■ About this exercise
The output should be every line below, retyped exactly, with no images.

━━━ Recorded data

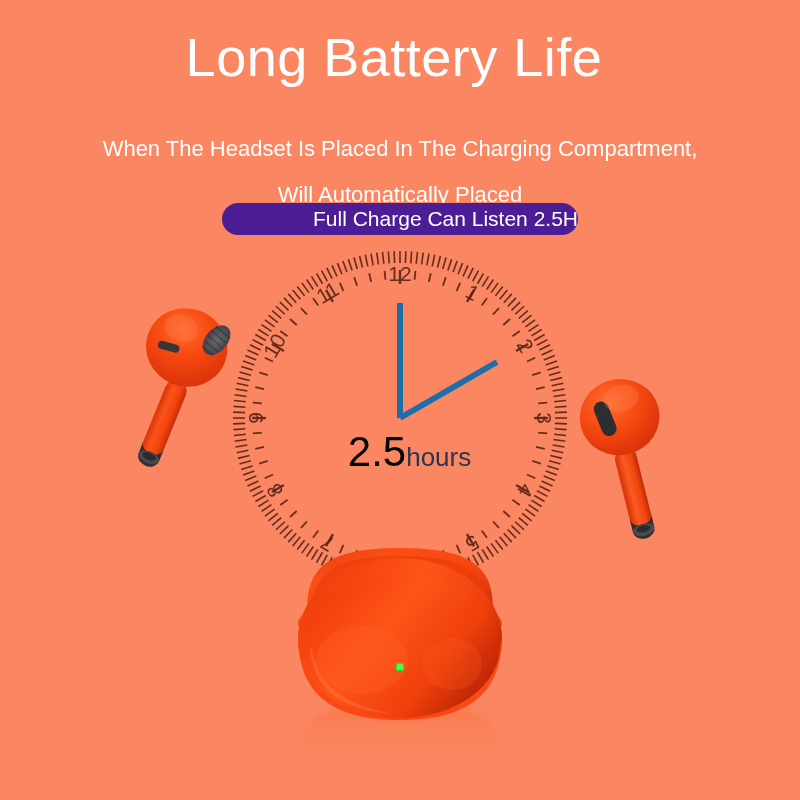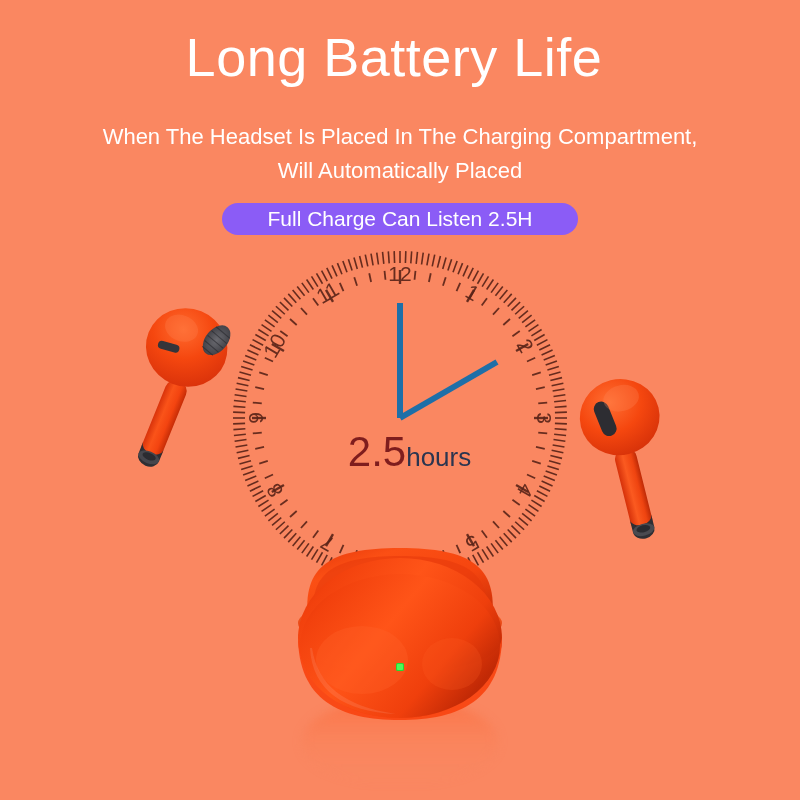--- a/index.html
+++ b/index.html
@@ -47,6 +47,7 @@
   #subline .sub-row {
     display: block;
     white-space: nowrap;
+    margin-top: 12px;
   }
 
   

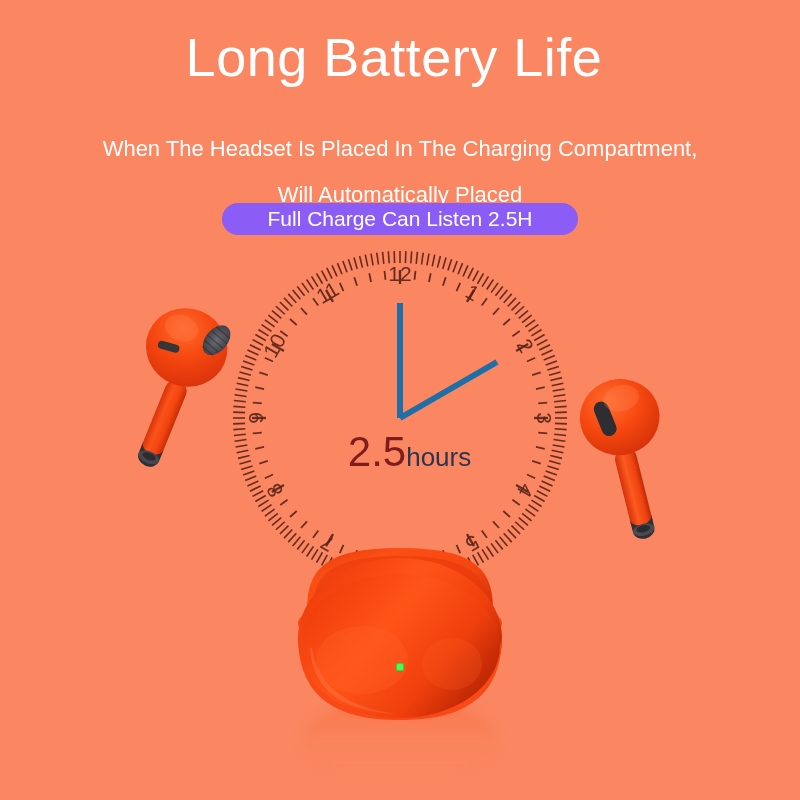--- a/index.html
+++ b/index.html
@@ -518,7 +518,7 @@
     <span class="sub-row">Will Automatically Placed</span>
   </div>
 
-  <div id="badge" style="background: #8b5cf6; color: rgb(255, 255, 255);">Full Charge Can Listen 2.5H</div>
+  <div id="badge" style="background: #4c1d95; color: rgb(255, 255, 255); text-align: right;">Full Charge Can Listen 2.5H</div>
 
   <div id="readout">
     <span class="big" style="color: #7f1d1d; margin-left: 19px;">2.5</span><span class="unit" style="color: rgb(42, 53, 80);">hours</span>

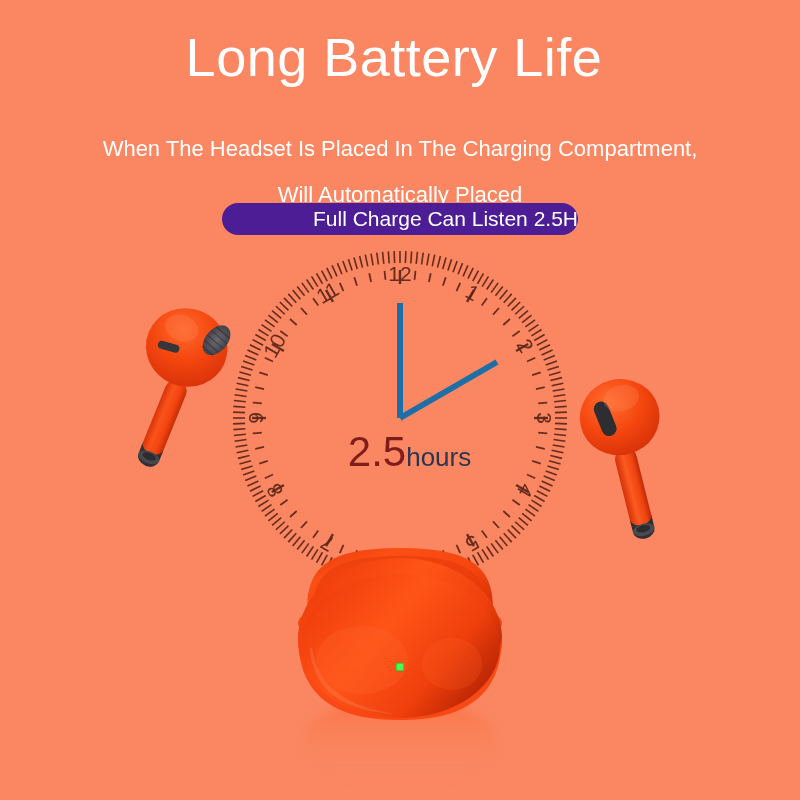--- a/index.html
+++ b/index.html
@@ -521,7 +521,7 @@
   <div id="badge" style="background: #4c1d95; color: rgb(255, 255, 255); text-align: right;">Full Charge Can Listen 2.5H</div>
 
   <div id="readout">
-    <span class="big" style="color: #7f1d1d; margin-left: 19px;">2.5</span><span class="unit" style="color: rgb(42, 53, 80);">hours</span>
+    <span class="big" style="color: #000000; margin-left: 19px;">2.5</span><span class="unit" style="color: rgb(42, 53, 80);">hours</span>
   </div>
 
 </div>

━━━━━━

■ Expected answer
--- a/index.html
+++ b/index.html
@@ -47,6 +47,7 @@
   #subline .sub-row {
     display: block;
     white-space: nowrap;
+    margin-top: 12px;
   }
 
   

--- a/index.html
+++ b/index.html
@@ -518,7 +518,7 @@
     <span class="sub-row">Will Automatically Placed</span>
   </div>
 
-  <div id="badge" style="background: #8b5cf6; color: rgb(255, 255, 255);">Full Charge Can Listen 2.5H</div>
+  <div id="badge" style="background: #4c1d95; color: rgb(255, 255, 255); text-align: right;">Full Charge Can Listen 2.5H</div>
 
   <div id="readout">
     <span class="big" style="color: #7f1d1d; margin-left: 19px;">2.5</span><span class="unit" style="color: rgb(42, 53, 80);">hours</span>

--- a/index.html
+++ b/index.html
@@ -521,7 +521,7 @@
   <div id="badge" style="background: #4c1d95; color: rgb(255, 255, 255); text-align: right;">Full Charge Can Listen 2.5H</div>
 
   <div id="readout">
-    <span class="big" style="color: #7f1d1d; margin-left: 19px;">2.5</span><span class="unit" style="color: rgb(42, 53, 80);">hours</span>
+    <span class="big" style="color: #000000; margin-left: 19px;">2.5</span><span class="unit" style="color: rgb(42, 53, 80);">hours</span>
   </div>
 
 </div>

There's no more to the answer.